Ahí está una de las claves del fenómeno. Italia no exportó solo canciones. Exportó climas. Y América Latina no los recibió pasivamente: los absorbió, los transformó, los volvió propios. Por eso esta música se quedó. Porque no era solo música romántica europea. Era una máquina de traducción emocional.

Mientras tanto, Italia también vivía sus propios años ásperos. Violencia política, tensiones sociales, incertidumbre. Y sin embargo exportaba canciones de una sentimentalidad desbordada. Esa contradicción las vuelve más interesantes: eran refugios melódicos levantados en medio de la intemperie.

Vistas desde hoy, muchas de estas canciones pueden parecer excesivas. Lo eran. Y qué suerte.
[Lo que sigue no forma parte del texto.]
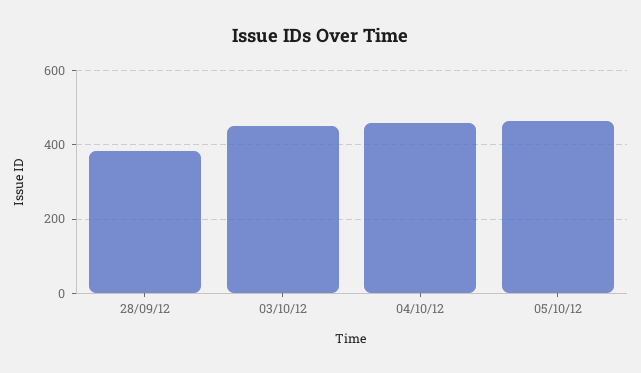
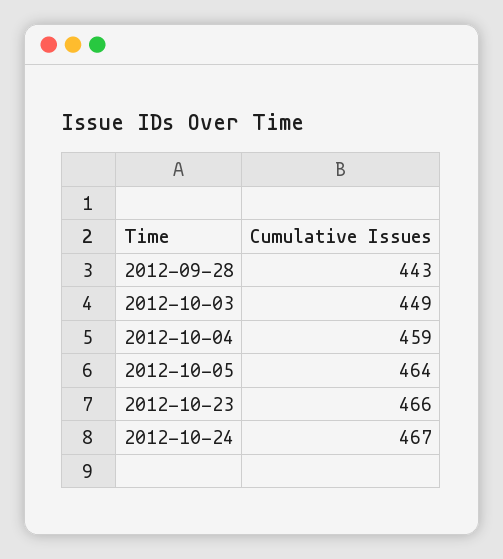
28/09/12: 380 -> 443
2012-10-23: none -> 466
2012-10-24: none -> 467

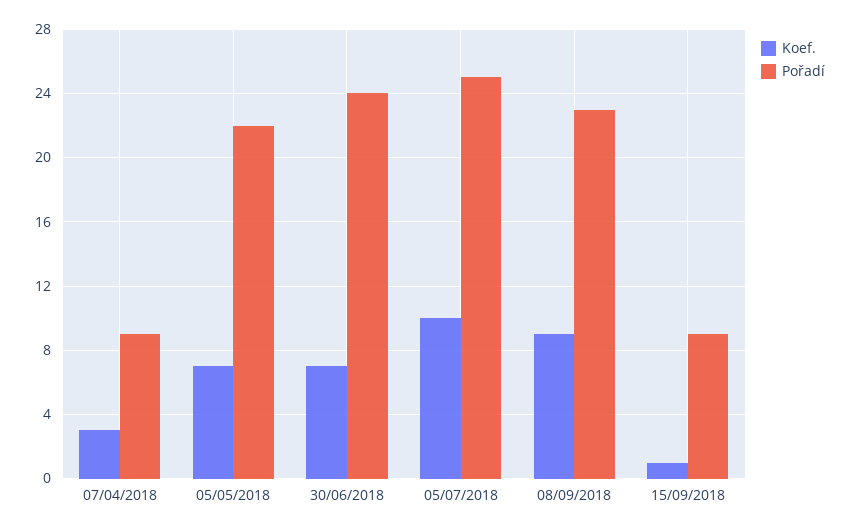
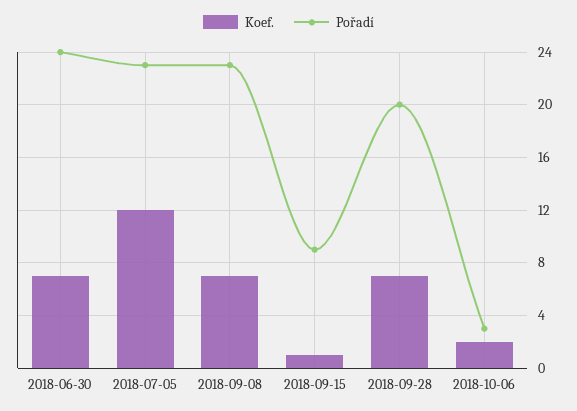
Koef., 07/04/2018: 3 -> none
Pořadí, 07/04/2018: 9 -> none
Koef., 05/05/2018: 7 -> none
Pořadí, 05/05/2018: 22 -> none
Koef., 05/07/2018: 10 -> 12
Pořadí, 05/07/2018: 25 -> 23
Koef., 08/09/2018: 9 -> 7
Koef., 2018-09-28: none -> 7
Pořadí, 2018-09-28: none -> 20
Koef., 2018-10-06: none -> 2
Pořadí, 2018-10-06: none -> 3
Nuestro tiempo ha vuelto sospechosa a la emoción directa. Todo debe venir filtrado, guiñado, protegido por ironía. Aquellos italianos, en cambio, se lanzaban sin casco. A veces rozaban el mal gusto. A veces lo atravesaban. Pero había algo noble en ese gesto: la decisión de no empequeñecer lo que se siente para que resulte socialmente aceptable.

Por eso siguen volviendo. No solo por nostalgia, sino porque conservan algo raro: fe en la melodía, confianza en la emoción, ausencia de vergüenza sentimental. Nos recuerdan que una canción puede ser cursi y formidable al mismo tiempo. Y que el amor, incluso mal administrado, todavía merecía una orquesta.

Italia dejó muchas cosas en la memoria del mundo hispano. Entre ellas, esta lección improbable: que el melodrama, cuando está bien escrito, también puede ser una forma de elegancia.